Ces faits étaient déjà connus et presque publics. Or, voilà qu’on vient d’en découvrir, sur le théâtre même, une de ces preuves irrécusables qui appartiennent à l’histoire et à la conscience publique, et que nous rapportons dans sa nudité révélatrice.

Voici comment la matrone infâme chargée, ne l’oublions pas, de la direction d’une maison de jeunes orphelines de tout âge, la fille de joie accouplée au brigand Verdure, la proxénète de profession et d’expérience, pourvoyait un jour à la lubricité avinée de l’incendiaire en chef de Paris. Certains objets ignobles, trouvés en nombre dans cette maison souillée, prouvent d’ailleurs toute la prudence de ce Faublas de la basse démagogie dans la débauche.

Au citoyen Delescluze, 

Je certifie que la nommée Henriette Dubois est dans un état de SANTÉ et de PROPRETÉ qui ne laisse ABSOLUMENT RIEN À DÉSIRER.
Paris, le 5 mai 1871
Citoyenne VERDURE

Et voilà ce que valaient les plus illustres d’entre les régénérateurs de l’humanité.

Signé X

Franchement, ça me dégoute plus pour Caroline Verdure et plus généralement pour les femmes que pour Charles Delescluze, qui après tout, était mort. Évidemment, personne n’y croit. Personne n’y croit, mais pendant ce temps, Caroline Verdure sans doute fait la queue pour essayer de rendre visite à son mari prisonnier à Versailles (comme sur l’image de couverture, que j’ai déjà utilisée). Personne n’y croit: au cours du procès à grand spectacle qui s’est ouvert un mois et demi plus tard, il y a eu de nombreux interrogatoires de témoins portant sur ce qu’ils avaient vu à la mairie du XIe et il n’a jamais été question de cette histoire.
Personne n’y croit, mais, huit ans après, Monsieur Ducamp se souvient de cette infamie et la rappelle à ceux qui l’auraient oubliée.
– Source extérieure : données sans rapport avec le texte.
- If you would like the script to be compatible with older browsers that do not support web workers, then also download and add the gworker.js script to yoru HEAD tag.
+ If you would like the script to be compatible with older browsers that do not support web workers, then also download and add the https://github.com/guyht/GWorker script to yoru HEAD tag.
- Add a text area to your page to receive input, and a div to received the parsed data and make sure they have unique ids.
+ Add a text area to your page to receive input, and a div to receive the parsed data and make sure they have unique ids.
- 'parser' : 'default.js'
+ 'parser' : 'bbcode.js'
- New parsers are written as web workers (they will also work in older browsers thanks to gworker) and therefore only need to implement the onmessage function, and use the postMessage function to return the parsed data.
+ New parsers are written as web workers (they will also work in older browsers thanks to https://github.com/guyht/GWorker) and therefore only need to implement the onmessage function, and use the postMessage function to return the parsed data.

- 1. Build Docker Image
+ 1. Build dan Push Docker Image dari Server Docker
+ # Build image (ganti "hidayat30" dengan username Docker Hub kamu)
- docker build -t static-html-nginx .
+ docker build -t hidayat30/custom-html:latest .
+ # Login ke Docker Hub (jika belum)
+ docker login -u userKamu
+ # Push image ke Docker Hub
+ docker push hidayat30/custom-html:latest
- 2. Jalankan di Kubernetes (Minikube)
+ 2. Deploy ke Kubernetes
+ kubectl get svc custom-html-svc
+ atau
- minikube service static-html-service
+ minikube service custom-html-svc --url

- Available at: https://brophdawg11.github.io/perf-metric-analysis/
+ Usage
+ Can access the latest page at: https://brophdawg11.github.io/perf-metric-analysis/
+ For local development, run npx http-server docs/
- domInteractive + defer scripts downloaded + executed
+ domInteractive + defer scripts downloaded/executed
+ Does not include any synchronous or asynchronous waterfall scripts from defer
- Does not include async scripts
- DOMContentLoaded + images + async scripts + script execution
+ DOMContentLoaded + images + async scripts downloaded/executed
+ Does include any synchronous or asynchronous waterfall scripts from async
Je crois que j’ai assez passé de temps avec ce sale bonhomme. C’est donc la fin de cette série de trois articles!

Livres cités

Lissagaray (Prosper-Olivier), Histoire de la Commune de 1871, (édition de 1896), La Découverte (1990).

Du Camp (Maxime)Les Convulsions de Paris, Paris, Hachette (1879).

Audin (Michèle)Comme une rivière bleue, L’arbalète-Gallimard (2017).